Search code examples
recorderopenmdao

OpenMDAO 1.x: recording in parallel


When running an analysis under MPI with distributed components in a ParallelGroup, I get an error when adding a DumpRecorder to the analysis. Below is a small example that demonstrates this (this was run with the latest master branch commit aaa67a4d51f4081e9e41b250b0a76b077f6f0c21 from 28/10/2015):

import numpy as np
from openmdao.core.mpi_wrap import MPI
from openmdao.api import Component, Group, DumpRecorder, Problem, ParallelGroup


class Sliced(Component):

    def __init__(self):
        super(Sliced, self).__init__()

        self.add_param('x', 0.)
        self.add_output('y', 0.)

    def solve_nonlinear(self, params, unknowns, resids):

        unknowns['y'] = params['x'] * 2.


class VectorComp(Component):

    def __init__(self, size):
        super(VectorComp, self).__init__()

        self.add_param('xin', np.zeros(size))

        self.add_output('x', np.zeros(size))
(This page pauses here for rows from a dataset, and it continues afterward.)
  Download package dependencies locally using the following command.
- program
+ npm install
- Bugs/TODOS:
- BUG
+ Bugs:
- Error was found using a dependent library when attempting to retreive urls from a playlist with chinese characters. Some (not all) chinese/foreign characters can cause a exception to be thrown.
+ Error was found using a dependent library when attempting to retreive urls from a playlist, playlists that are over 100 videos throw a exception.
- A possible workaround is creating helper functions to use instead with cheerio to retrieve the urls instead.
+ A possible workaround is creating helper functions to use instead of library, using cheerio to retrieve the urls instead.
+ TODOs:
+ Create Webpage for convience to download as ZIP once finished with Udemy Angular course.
    def solve_nonlinear(self, params, unknowns, resids):

        unknowns['x'] = params['xin'] * 2.


class Analysis(Group):

    def __init__(self, size):
        super(Analysis, self).__init__()

        self.add('v', VectorComp(size), promotes=['*'])

        par = self.add('par', ParallelGroup())
        for i in range(size):
            par.add('sec%02d' % i, Sliced())
            self.connect('x', 'par.sec%02d.x' % i, src_indices=[i])


if __name__ == '__main__':

    if MPI:
        from openmdao.core.petsc_impl import PetscImpl as impl
    else:
        from openmdao.core.basic_impl import BasicImpl as impl

    p = Problem(impl=impl, root=Analysis(4))

    recorder = DumpRecorder('optimization.log')
    # adding specific includes works, but leaving it out results in a crash
    # recorder.options['includes'] = ['x']
    p.driver.add_recorder(recorder)
    p.setup()
    p.run()

The error which is raised is:

RuntimeError: Cannot access remote Variable 'par.sec00.x' in this process.

I see that the recorder dumps a file per processor, so shouldn't the BaseRecorder._filter_vectors method filter out params not present on a specific processor? I'm not yet familiar enough with the code to propose a fix, so I hope the OpenMDAO devs can easily figure out what goes wrong.

Manually specifying the includes works since the Sliced parameters are then excluded, but it would be nice that this was not necessary, and dealt with under the hood.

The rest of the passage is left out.